Header information for the extension is stored in the NDAstroData
meta
attribute. All table and pixel extensions directly associated with the
science extension are also stored in the meta
attribute.
Technically, an extension header is located in ad.nddata[0].meta['header']
.
However, for obviously needed convenience, the normal way to access that header
is ad[0].hdr
.
Tables and pixel arrays associated with a science extension are
stored in ad.nddata[0].meta['other']
as a dictionary keyed on the array
name, eg. OBJCAT
, OBJMASK
. As it is for global tables, astropy tables
are used for extension tables.

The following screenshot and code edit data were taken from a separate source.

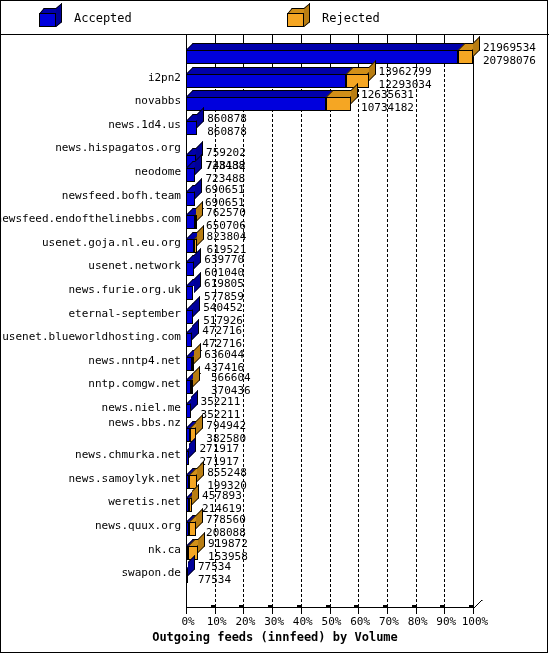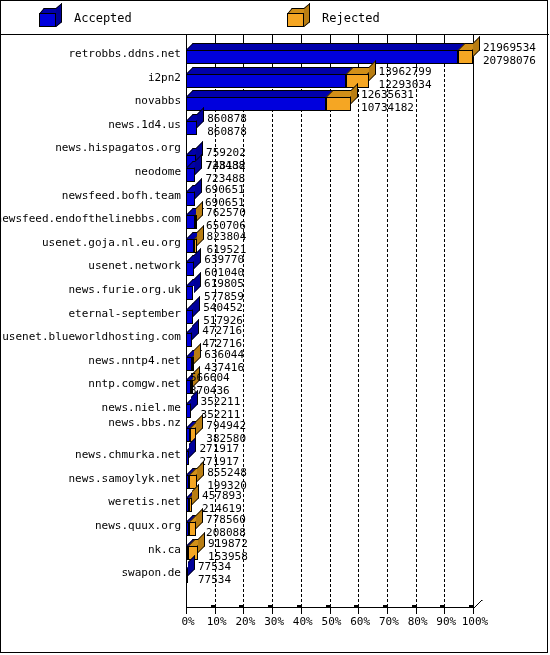--- a/index.html
+++ b/index.html
@@ -110,21 +110,20 @@
         <div class="top" id="lg0top" style="background: rgb(0, 0, 170);"></div>
         <div class="side" id="lg0side" style="background: rgb(0, 0, 153);"></div>
         <div class="face" id="lg0face" style="background: rgb(0, 0, 221);"></div>
       </div>
       <div class="legend-label">Accepted</div>
     </div>
   </div>
 
   <div class="plot">
     <div class="ylabels" id="ylabels">
-        <div class="ylabel" style="top: 11px;">retrobbs.ddns.net</div>
         <div class="ylabel" style="top: 34.6px;">i2pn2</div>
         <div class="ylabel" style="top: 58.2px;">novabbs</div>
         <div class="ylabel" style="top: 81.8px;">news.1d4.us</div>
         <div class="ylabel" style="top: 105.4px;">news.hispagatos.org</div>
         <div class="ylabel" style="top: 129px;">neodome</div>
         <div class="ylabel" style="top: 152.6px;">newsfeed.bofh.team</div>
         <div class="ylabel" style="top: 176.2px;">newsfeed.endofthelinebbs.com</div>
         <div class="ylabel" style="top: 199.8px;">usenet.goja.nl.eu.org</div>
         <div class="ylabel" style="top: 223.4px;">usenet.network</div>
         <div class="ylabel" style="top: 247px;">news.furie.org.uk</div>
@@ -331,21 +330,21 @@
           </div>
         </div>
         <div class="row" style="top: 338.4px; width: 287px;">
           <div class="bar3d" style="width: 7.462px;">
             <div class="segtop" style="left: 0px; width: 7.462px; background: rgb(0, 0, 170);"></div>
             <div class="segtop" style="left: 4.879px; width: 2.583px; background: rgb(209, 143, 24);"></div>
             <div class="segside" style="left: 7.462px; background: rgb(184, 125, 18);"></div>
             <div class="seg" style="left: 0px; width: 4.879px; background: rgb(0, 0, 221);"></div>
             <div class="seg" style="left: 4.879px; width: 2.583px; background: rgb(245, 166, 35);"></div>
           </div>
-          <div class="vals" style="left: 4px;">
+          <div class="vals" style="left: 25px;">
             <div>566604</div>
             <div>370436</div>
           </div>
         </div>
         <div class="row" style="top: 362px; width: 287px;">
           <div class="bar3d" style="width: 4.592px;">
             <div class="segtop" style="left: 0px; width: 4.592px; background: rgb(0, 0, 170);"></div>
             <div class="segside" style="left: 4.592px; background: rgb(0, 0, 153);"></div>
             <div class="seg" style="left: 0px; width: 4.592px; background: rgb(0, 0, 221);"></div>
           </div>
@@ -473,15 +472,16 @@
         <div class="xtick" style="left: 414.6px;"></div>
         <div class="xtick-b" style="left: 410.6px;"></div>
         <div class="xlabel" style="left: 416.6px; text-align: center;">80%</div>
         <div class="xtick" style="left: 443.3px;"></div>
         <div class="xtick-b" style="left: 439.3px;"></div>
         <div class="xlabel" style="left: 445.3px;">90%</div>
         <div class="xtick" style="left: 472px;"></div>
         <div class="xtick-b" style="left: 468px;"></div>
         <div class="xlabel" style="left: 474px;">100%</div>
       </div>
+    <div class="charttitle">Outgoing feeds (innfeed) by Volume</div>
   </div>
 
 </div>
 
 </body></html>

The extension tables and extra pixel arrays are
accessed, like the global tables, by using the table name rather than the long
format, for example ad[0].OBJCAT
and ad[0].OBJMASK
.
When reading a FITS Table, the header information is stored in the
meta['header']
of the table, eg. ad[0].OBJCAT.meta['header']
. That
information is not used, it is simply a place to store what was read from disk.

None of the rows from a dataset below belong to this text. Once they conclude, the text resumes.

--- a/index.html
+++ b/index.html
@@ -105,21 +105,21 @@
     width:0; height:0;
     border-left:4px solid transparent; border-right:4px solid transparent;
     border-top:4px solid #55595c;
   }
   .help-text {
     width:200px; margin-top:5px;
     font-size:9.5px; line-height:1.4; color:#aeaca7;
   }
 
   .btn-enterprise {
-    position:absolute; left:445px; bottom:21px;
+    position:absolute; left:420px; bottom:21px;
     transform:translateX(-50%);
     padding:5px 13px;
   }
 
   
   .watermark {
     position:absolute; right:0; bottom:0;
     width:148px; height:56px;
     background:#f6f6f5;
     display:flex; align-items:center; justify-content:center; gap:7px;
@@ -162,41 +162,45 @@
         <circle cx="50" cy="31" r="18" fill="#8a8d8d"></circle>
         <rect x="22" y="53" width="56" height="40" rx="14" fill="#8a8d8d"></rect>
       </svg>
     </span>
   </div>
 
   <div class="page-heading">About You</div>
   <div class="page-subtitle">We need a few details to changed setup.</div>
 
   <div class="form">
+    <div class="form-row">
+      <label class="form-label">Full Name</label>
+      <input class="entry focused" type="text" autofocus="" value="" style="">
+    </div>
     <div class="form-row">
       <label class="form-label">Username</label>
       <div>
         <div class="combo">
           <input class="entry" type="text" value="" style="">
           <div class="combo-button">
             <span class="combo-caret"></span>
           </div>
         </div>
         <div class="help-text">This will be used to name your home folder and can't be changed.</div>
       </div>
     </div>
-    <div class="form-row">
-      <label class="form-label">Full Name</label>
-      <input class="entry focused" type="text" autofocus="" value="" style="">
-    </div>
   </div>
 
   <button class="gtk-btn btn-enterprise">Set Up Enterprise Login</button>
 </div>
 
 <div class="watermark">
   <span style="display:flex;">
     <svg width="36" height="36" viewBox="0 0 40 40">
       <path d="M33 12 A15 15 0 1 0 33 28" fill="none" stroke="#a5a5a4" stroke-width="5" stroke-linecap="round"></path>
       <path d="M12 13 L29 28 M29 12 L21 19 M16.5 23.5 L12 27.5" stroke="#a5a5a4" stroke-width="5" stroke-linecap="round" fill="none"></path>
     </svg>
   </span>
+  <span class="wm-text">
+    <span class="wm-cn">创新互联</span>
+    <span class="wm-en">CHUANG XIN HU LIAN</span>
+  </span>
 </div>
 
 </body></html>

The header of a pixel extension directly associated with the science extension
should match that of the science extension. Therefore such headers are not
stored in AstroData
. For example, the header of ad[0].OBJMASK
is the
same as that of the science, ad[0].hdr
.
The world coordinate system (WCS) is stored internally in the wcs
attribute
of the NDAstroData
object. It is constructed from the header keywords when
the FITS file is read from disk, or directly from the WCS
extension if
present (see the next chapter). If the WCS is modified (for
example, by refining the pointing or attaching a more accurate wavelength
calibration), the FITS header keywords are not updated and therefore they should
never be used to determine the world coordinates of any pixel. These keywords are
only updated when the object is written to disk as a FITS file. The WCS is
retrieved as follows: ad[0].wcs
.
2.2.4. A Note on Memory Usage
When an file is opened, the headers are loaded into memory, but the pixels are not. The pixel data are loaded into memory only when they are first needed. This is not real “memory mapping”, more of a delayed loading. This is useful when someone is only interested in the metadata, especially when the files are very large.